Black Arts Movement

To what end should art work? Is it simply art for art’s sake or is there an expectation that there be more than just images that reflect the current state. From Baracka to Fuller there’s an increasing emphasis on Black literature having purpose and each author chooses a different path where the writing is concerned. For Baraka, the art must be a warrior. It must be filled with zeal, leading to hostility and a great sense of overwhelmingness which would instill strength into its black readers while oozing fear into the other (the whites who engage in such discourse).  The line “rape the white girls” for example not only illustrates a myth that became increasingly popular post the abolishment of slavery among white society, it also puts a sense of agency into any of its black reader. Blacks during this time and prior to it would have been familiar with this idea of the black man overpowering the white woman sexually but there was a fear of being accused of such a thing, rather than an increasing wanting to do this injustice completely orchestrated in the minds of their white neighbors who would literally cringe at such a statement. Baraka also illustrates the European conquerors who invade ancient civilizations in search of wealth, and use their God and their technological power to subdue the members of such societies. Ironically he describes this idea of praying to God to deliver his “lost white children” which is particularly interesting because it counters this Uncle Tom’s Cabin-idea that we are to be washed whiter than snow by indicting their horrid practices throughout history and illustrating that their whiteness doesn’t necessitate purity as taught by them. His poems in particular shoot daggers at the audience holding no prisoners and telling it like it is without the fluff that would have possibly existed prior to his writing.
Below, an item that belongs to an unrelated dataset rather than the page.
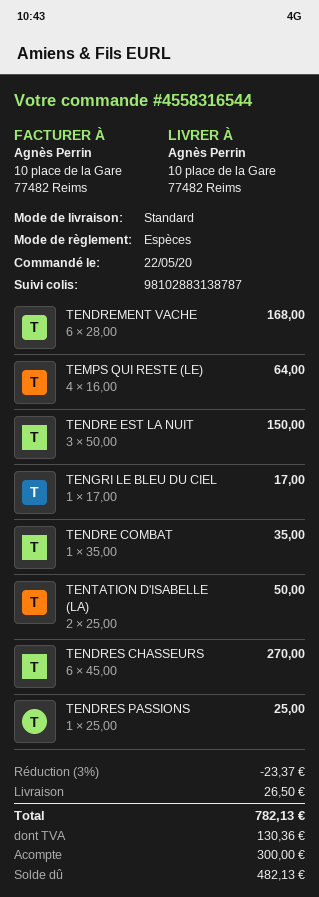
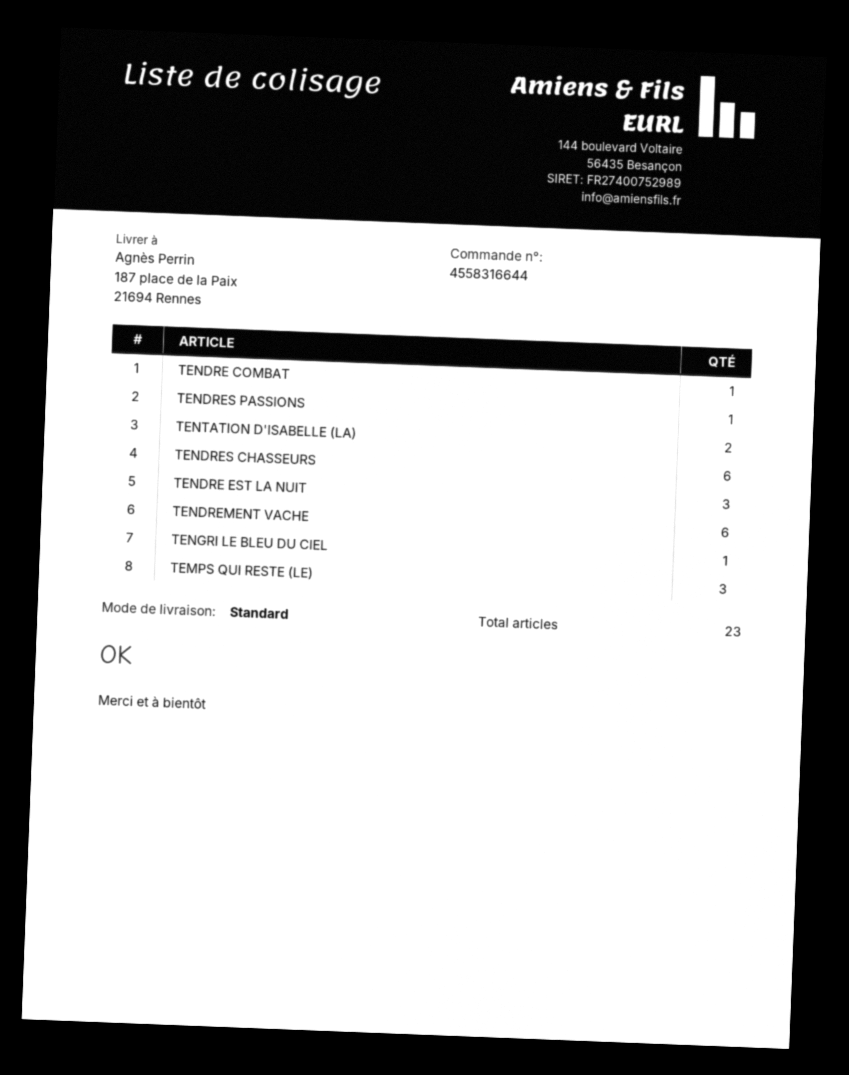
order number: 4558316544 -> 4558316644
ship to: 10 place de la Gare, 77482 Reims -> 187 place de la Paix, 21694 Rennes
TEMPS QUI RESTE (LE): 4 -> 3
In his article “On Black Art,” Karenga focuses primarily on art and how it’s being delivered to the audience as well as how it is affecting change. He states that Black Art must assert revolutionary change otherwise it is invalid. He challenges Black artists to “create black images that inspire their people” and stresses that “all education and creation is invalid unless it benefits the maximum amount of blacks.” His final thought is that art cannot be for art’s sake because then public should not be exposed to it. In the case of Black Art, I am in agreement with him for the time period he’s writing in because there’s an increasing sense of urgency to affect the change that Blacks during this socially charged  moment, and there’s a need to establish Black Art in a world that is dominated by the white world. He continues this idea in “Revolutionary Theatre”  stating that it is shaped by the world, and should move to reshape the world using its force, the natural force and perpetual vibration of the mind of the world. Something that he states towards the end of this piece seems to sum up the whole idea of the movement “we are history and desire, what we are and what we experience can make us.” This moment in his article illustrates autonomy for Black artists as well as their Black readers. It gives the impression that each individual has access to shaping the future they desire despite his/her history.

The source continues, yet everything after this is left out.